The second is based on his concern about the county trail initiative in 2021-2026, a project that will cost an estimated $1.25 million to extend the K&P recreational trail from Clarendon to Snow Road.

When Richard Allen (Manager for Economic Development) proposed the extension as a new project, Doyle asked why a proposed Canal trail on Wolfe Island is being bypassed in favour of a further expansion of the K&P trail to the north.

“Fair is fair,” he said at the meeting, “we’ve always supported the K&P trail expansion to Sharbot Lake, but now that it is done, we would like to see some attention paid to the Islands.”

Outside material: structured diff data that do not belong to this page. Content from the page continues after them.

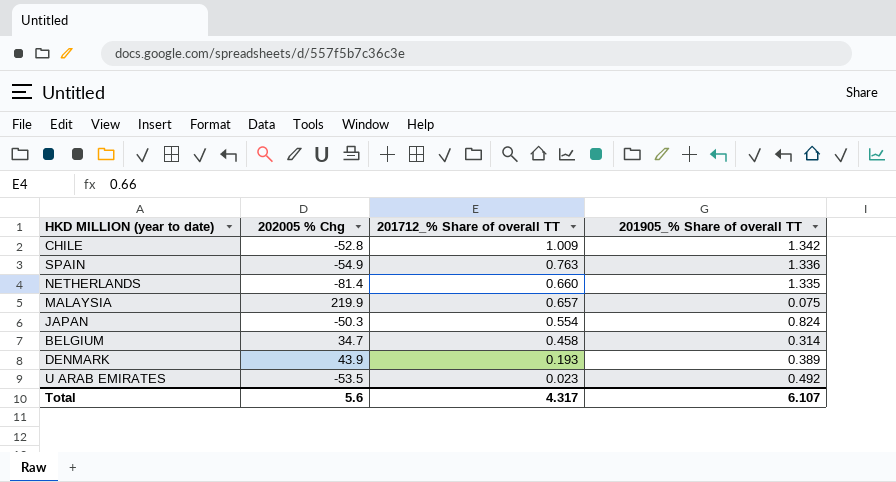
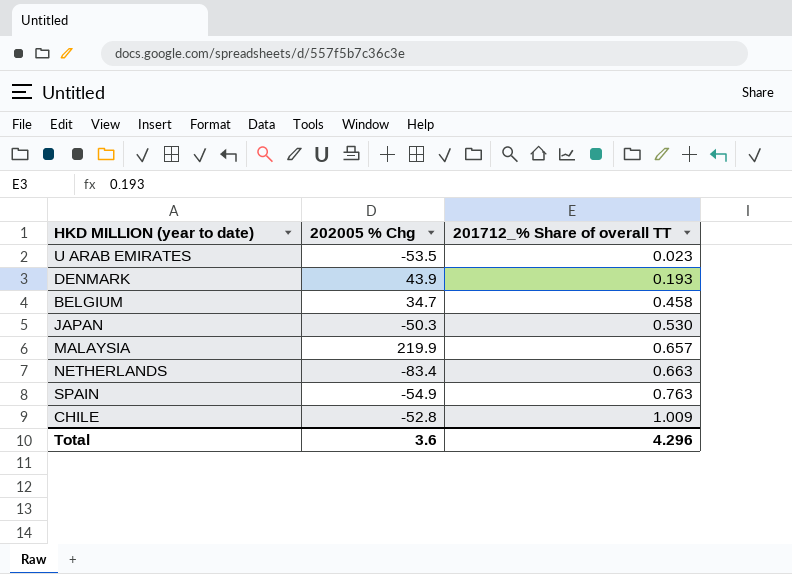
row order: 201712_% Share of overall TT descending -> 201712_% Share of overall TT ascending
column 201905_% Share of overall TT | position: 4 -> none
JAPAN | 201712_% Share of overall TT: 0.554 -> 0.530
NETHERLANDS | 202005 % Chg: -81.4 -> -83.4
NETHERLANDS | 201712_% Share of overall TT: 0.660 -> 0.663
Total | 202005 % Chg: 5.6 -> 3.6
Total | 201712_% Share of overall TT: 4.317 -> 4.296

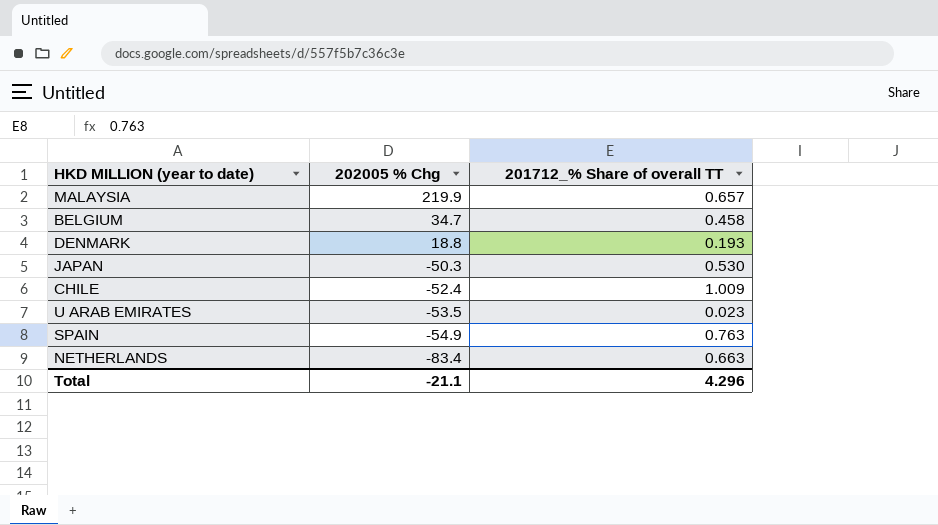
row order: 201712_% Share of overall TT ascending -> 202005 % Chg descending
DENMARK | 202005 % Chg: 43.9 -> 18.8
CHILE | 202005 % Chg: -52.8 -> -52.4
Total | 202005 % Chg: 3.6 -> -21.1

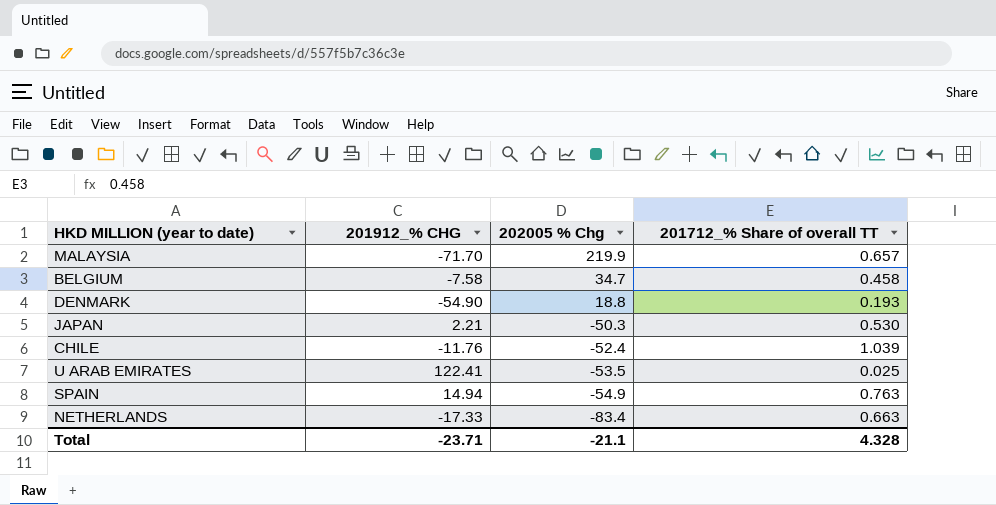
column 201912_% CHG | position: none -> 2
CHILE | 201712_% Share of overall TT: 1.009 -> 1.039
U ARAB EMIRATES | 201712_% Share of overall TT: 0.023 -> 0.025
Total | 201712_% Share of overall TT: 4.296 -> 4.328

“We need more debate to see how we can get the tax increase down to something more acceptable to our property tax payers,” Doyle said in a subsequent email to the News.

“I also have a serious concern because the Islands have been waiting for over 10 years to participate in the funding for trails initiative. The Trails Master Plan called for funding and County staff support, to open the Wolfe Island Canal for a water section of the trail, and after nearly $5 million being spent on the mainland trail it is time to do some work in my municipality. This is certainly past due, at this point in time. The budget called for some funding for North Frontenac in 2021, which I support as they have also been very patiently waiting, but to be fair we also need to move forward in the Islands.”